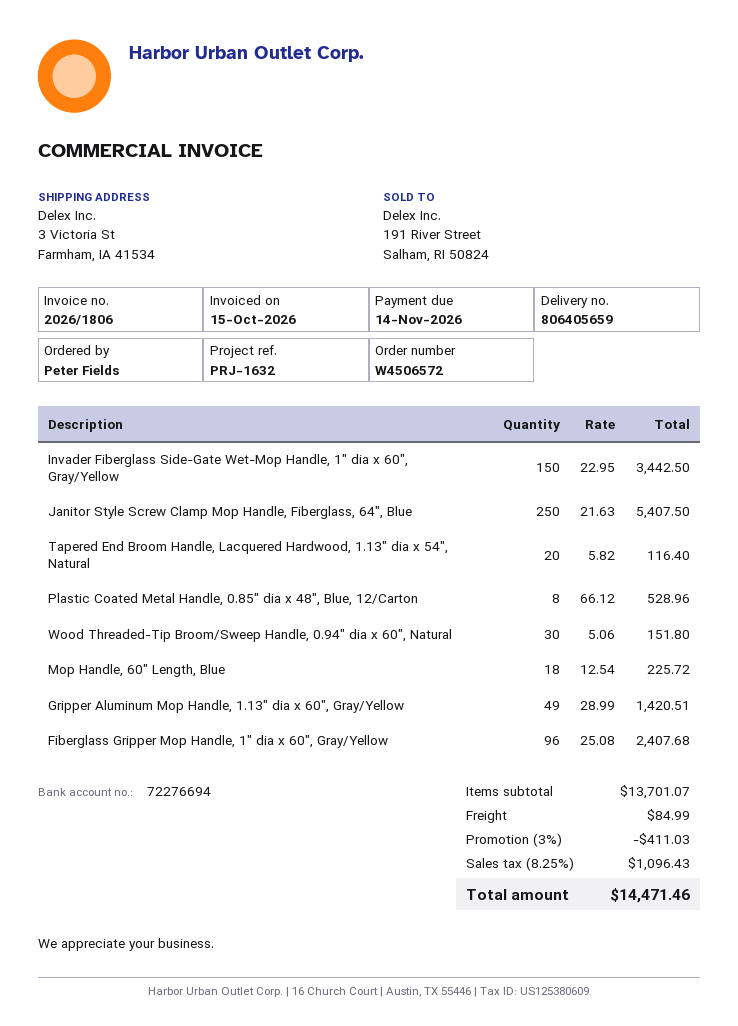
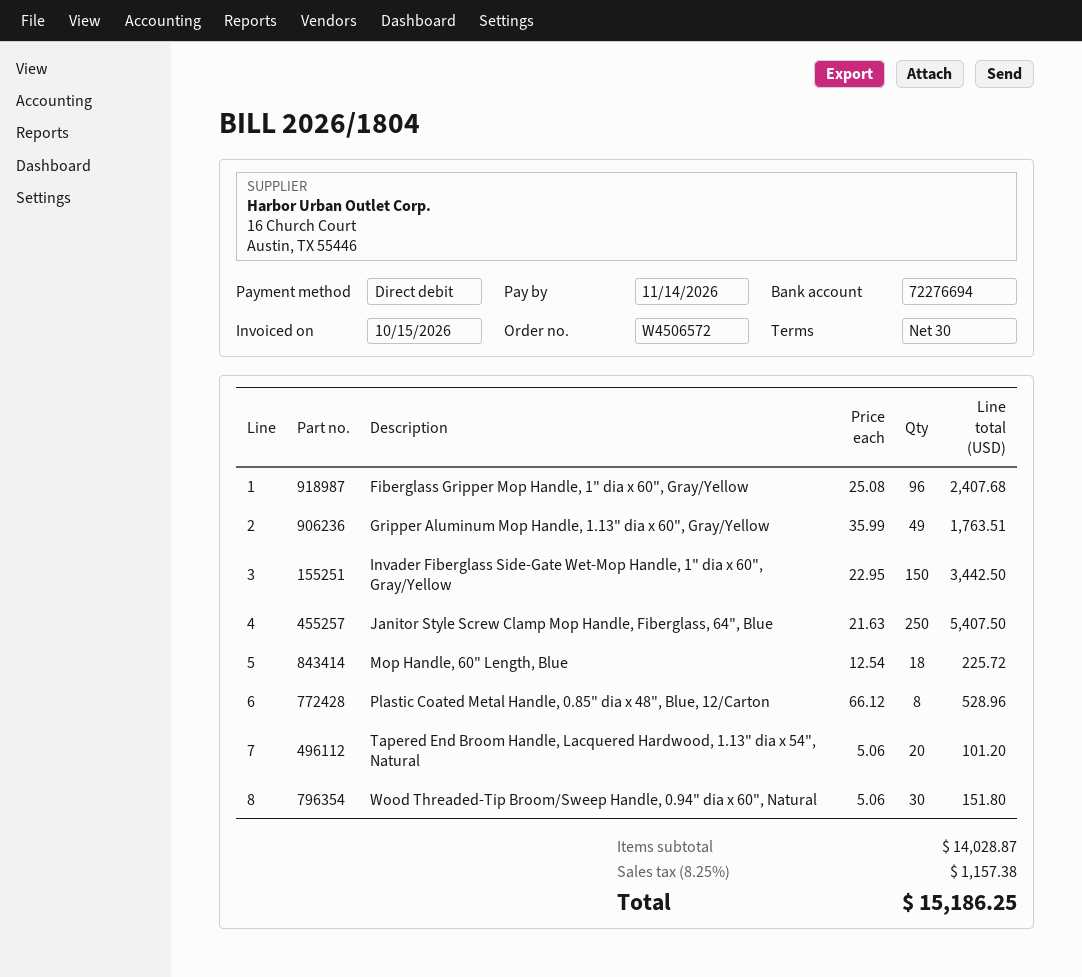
invoice number: 2026/1806 -> 2026/1804
Tapered End Broom Handle, Lacquered Hardwood, 1.13" dia x 54", Natural: 20 x 5.82 = 116.40 -> 20 x 5.06 = 101.20
Gripper Aluminum Mop Handle, 1.13" dia x 60", Gray/Yellow: 49 x 28.99 = 1420.51 -> 49 x 35.99 = 1763.51
subtotal: 13701.07 -> 14028.87
discount: 3% = 411.03 -> none
shipping: 84.99 -> none
tax: 8.25% = 1096.43 -> 8.25% = 1157.38
total: 14471.46 -> 15186.25

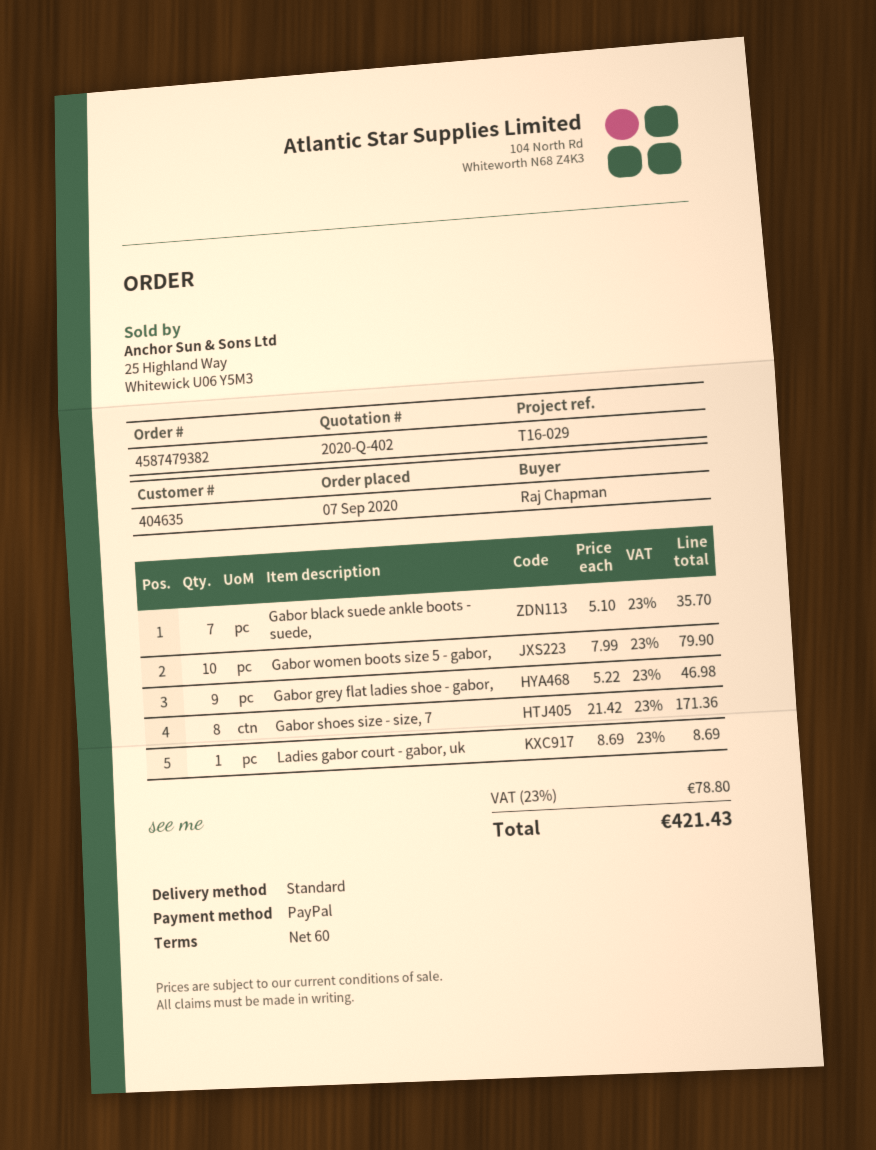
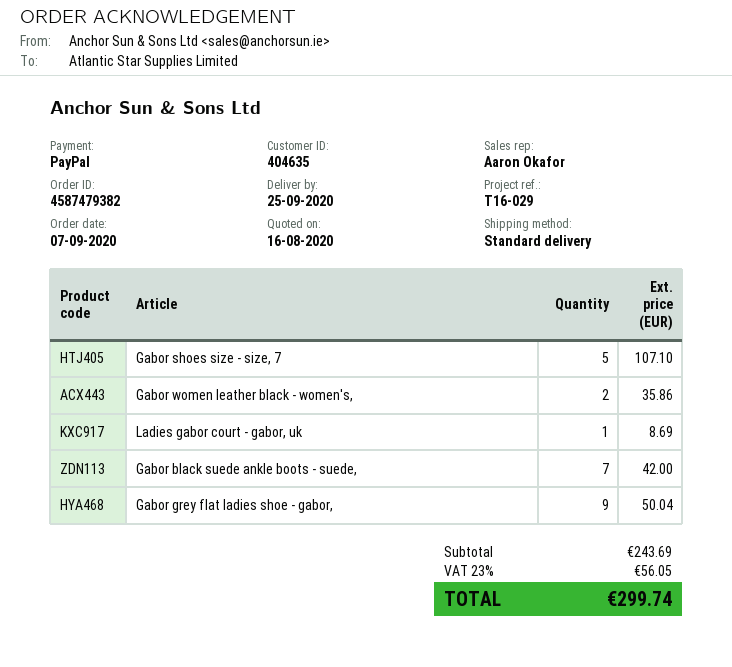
Gabor black suede ankle boots - suede,: 7 for 35.70 -> 7 for 42.00
Gabor women boots size 5 - gabor,: 10 for 79.90 -> none
Gabor grey flat ladies shoe - gabor,: 9 for 46.98 -> 9 for 50.04
Gabor shoes size - size, 7: 8 for 171.36 -> 5 for 107.10
Gabor women leather black - women's,: none -> 2 for 35.86
tax: 23% = 78.80 -> 23% = 56.05
total: 421.43 -> 299.74

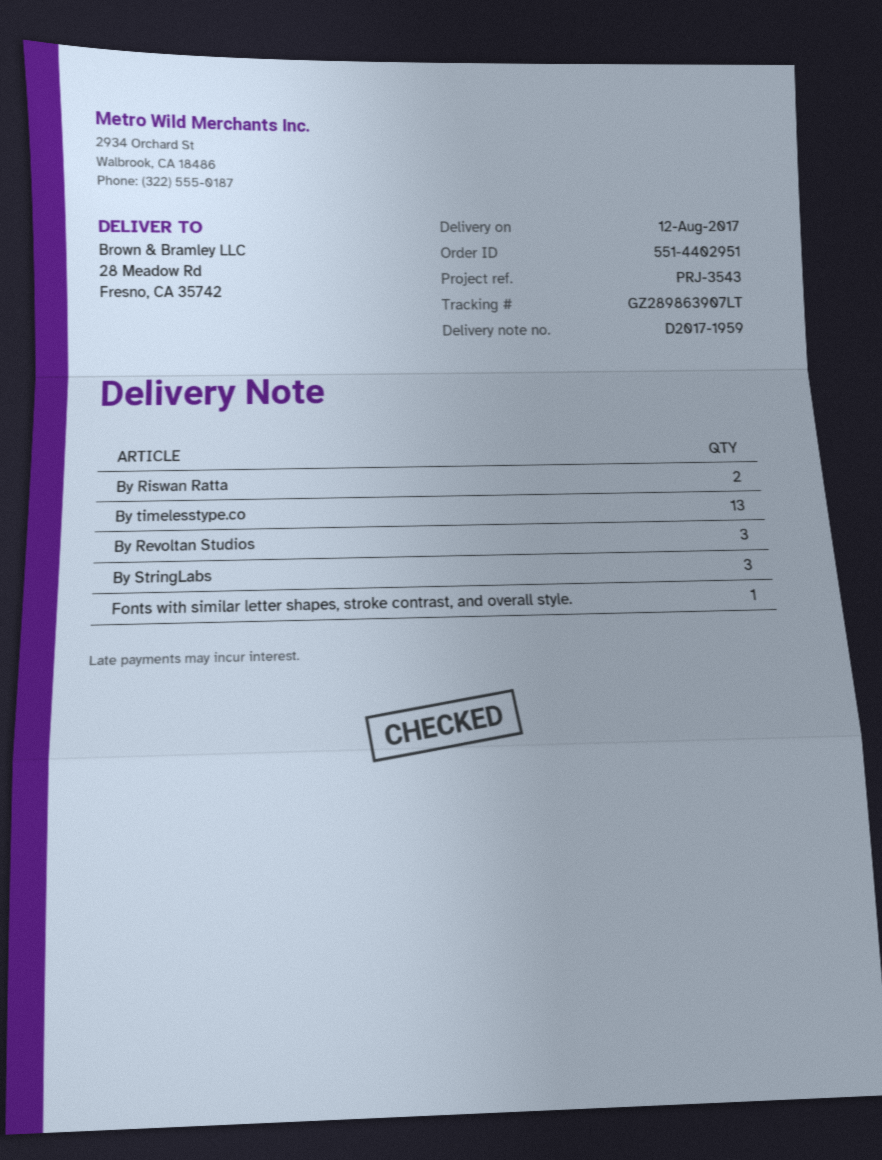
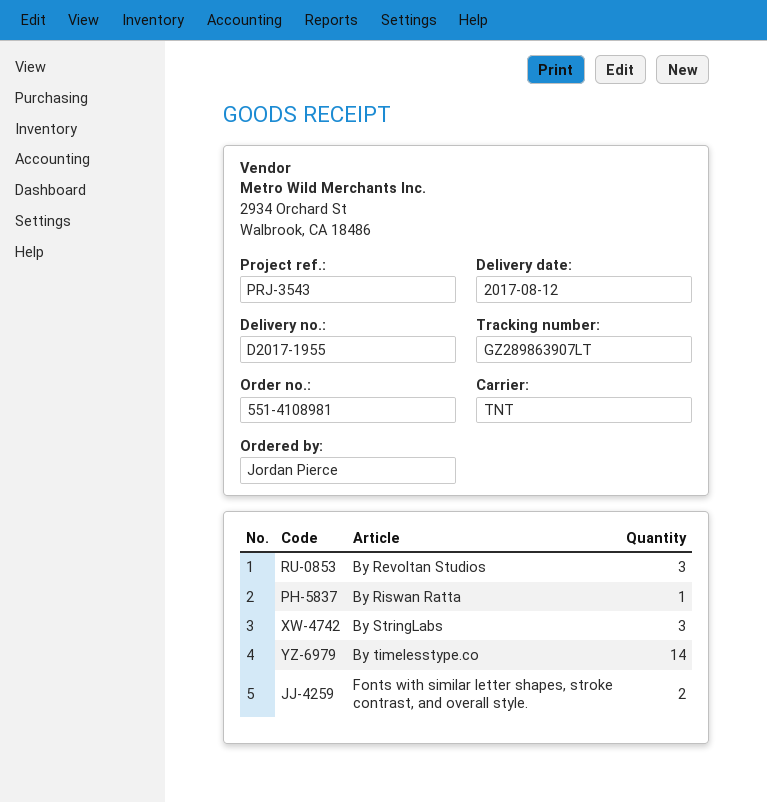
order number: 551-4402951 -> 551-4108981
delivery note number: D2017-1959 -> D2017-1955
By Riswan Ratta: 2 -> 1
By timelesstype.co: 13 -> 14
Fonts with similar letter shapes, stroke contrast, and overall style.: 1 -> 2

_Try it_:
Could you reproduce the records above exactly, leaving out every picture?

_Completed exercise_:
invoice number: 2026/1806 -> 2026/1804
Tapered End Broom Handle, Lacquered Hardwood, 1.13" dia x 54", Natural: 20 x 5.82 = 116.40 -> 20 x 5.06 = 101.20
Gripper Aluminum Mop Handle, 1.13" dia x 60", Gray/Yellow: 49 x 28.99 = 1420.51 -> 49 x 35.99 = 1763.51
subtotal: 13701.07 -> 14028.87
discount: 3% = 411.03 -> none
shipping: 84.99 -> none
tax: 8.25% = 1096.43 -> 8.25% = 1157.38
total: 14471.46 -> 15186.25

Gabor black suede ankle boots - suede,: 7 for 35.70 -> 7 for 42.00
Gabor women boots size 5 - gabor,: 10 for 79.90 -> none
Gabor grey flat ladies shoe - gabor,: 9 for 46.98 -> 9 for 50.04
Gabor shoes size - size, 7: 8 for 171.36 -> 5 for 107.10
Gabor women leather black - women's,: none -> 2 for 35.86
tax: 23% = 78.80 -> 23% = 56.05
total: 421.43 -> 299.74

order number: 551-4402951 -> 551-4108981
delivery note number: D2017-1959 -> D2017-1955
By Riswan Ratta: 2 -> 1
By timelesstype.co: 13 -> 14
Fonts with similar letter shapes, stroke contrast, and overall style.: 1 -> 2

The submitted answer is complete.